Web page revision data
----------
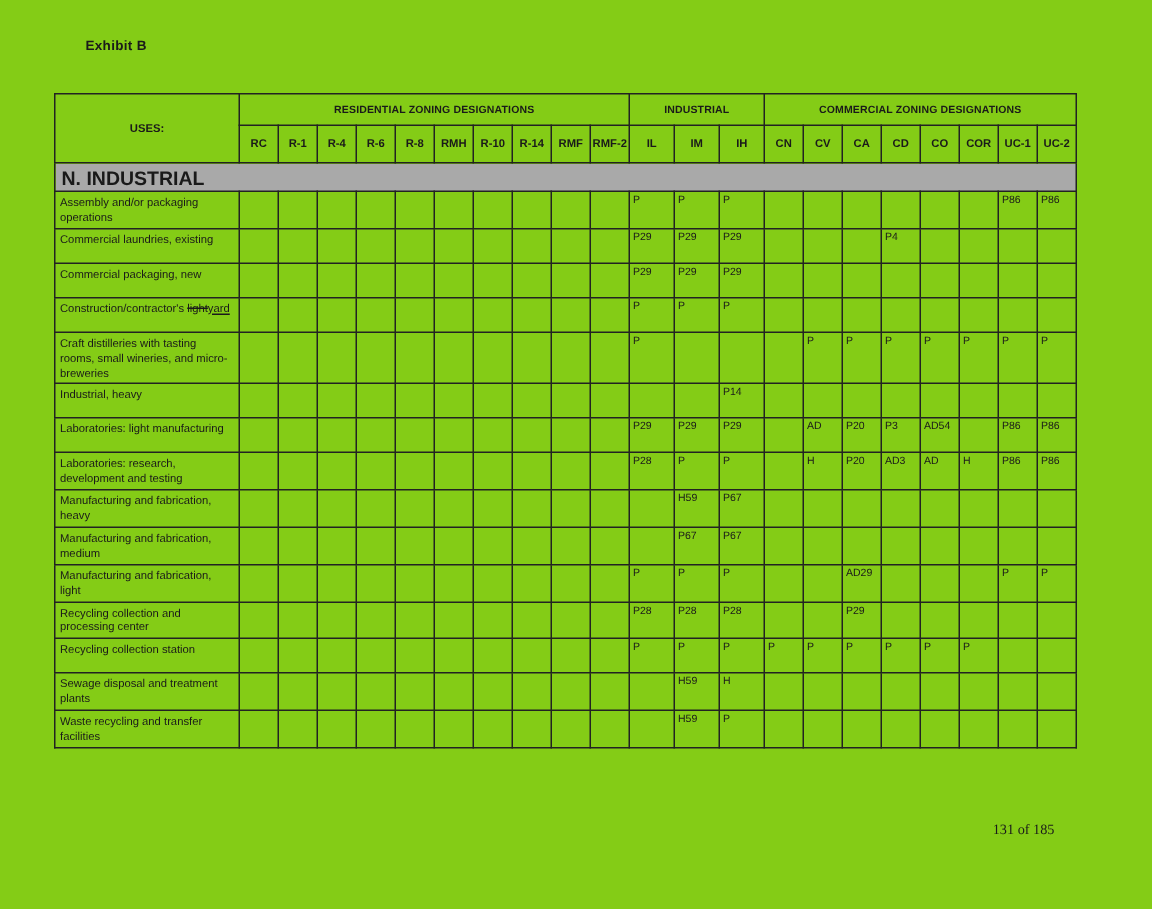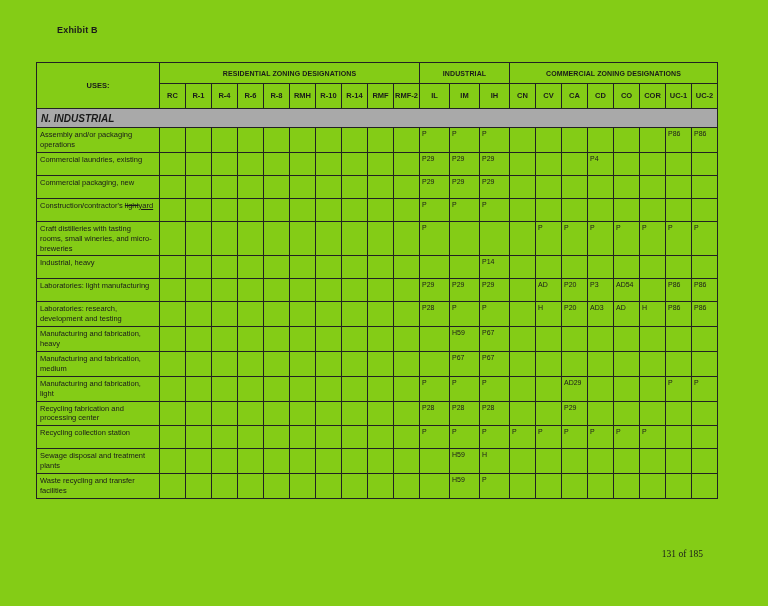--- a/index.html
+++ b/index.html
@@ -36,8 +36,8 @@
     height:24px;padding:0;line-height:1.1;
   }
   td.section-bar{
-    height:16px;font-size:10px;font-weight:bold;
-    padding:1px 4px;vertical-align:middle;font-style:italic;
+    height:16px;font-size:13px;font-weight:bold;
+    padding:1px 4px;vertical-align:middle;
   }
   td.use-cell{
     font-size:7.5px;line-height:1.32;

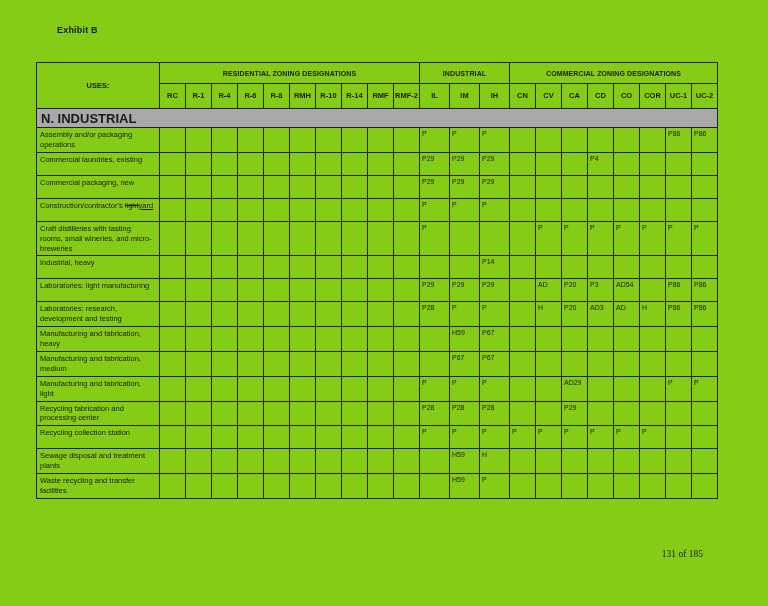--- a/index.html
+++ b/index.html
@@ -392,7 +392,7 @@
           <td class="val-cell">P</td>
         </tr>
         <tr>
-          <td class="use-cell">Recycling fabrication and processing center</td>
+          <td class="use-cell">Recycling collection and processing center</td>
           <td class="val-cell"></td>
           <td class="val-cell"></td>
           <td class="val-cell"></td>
----------
Your task ▸ Repeat the entries above exactly as written, but not their pictures.

Result ▸
--- a/index.html
+++ b/index.html
@@ -36,8 +36,8 @@
     height:24px;padding:0;line-height:1.1;
   }
   td.section-bar{
-    height:16px;font-size:10px;font-weight:bold;
-    padding:1px 4px;vertical-align:middle;font-style:italic;
+    height:16px;font-size:13px;font-weight:bold;
+    padding:1px 4px;vertical-align:middle;
   }
   td.use-cell{
     font-size:7.5px;line-height:1.32;

--- a/index.html
+++ b/index.html
@@ -392,7 +392,7 @@
           <td class="val-cell">P</td>
         </tr>
         <tr>
-          <td class="use-cell">Recycling fabrication and processing center</td>
+          <td class="use-cell">Recycling collection and processing center</td>
           <td class="val-cell"></td>
           <td class="val-cell"></td>
           <td class="val-cell"></td>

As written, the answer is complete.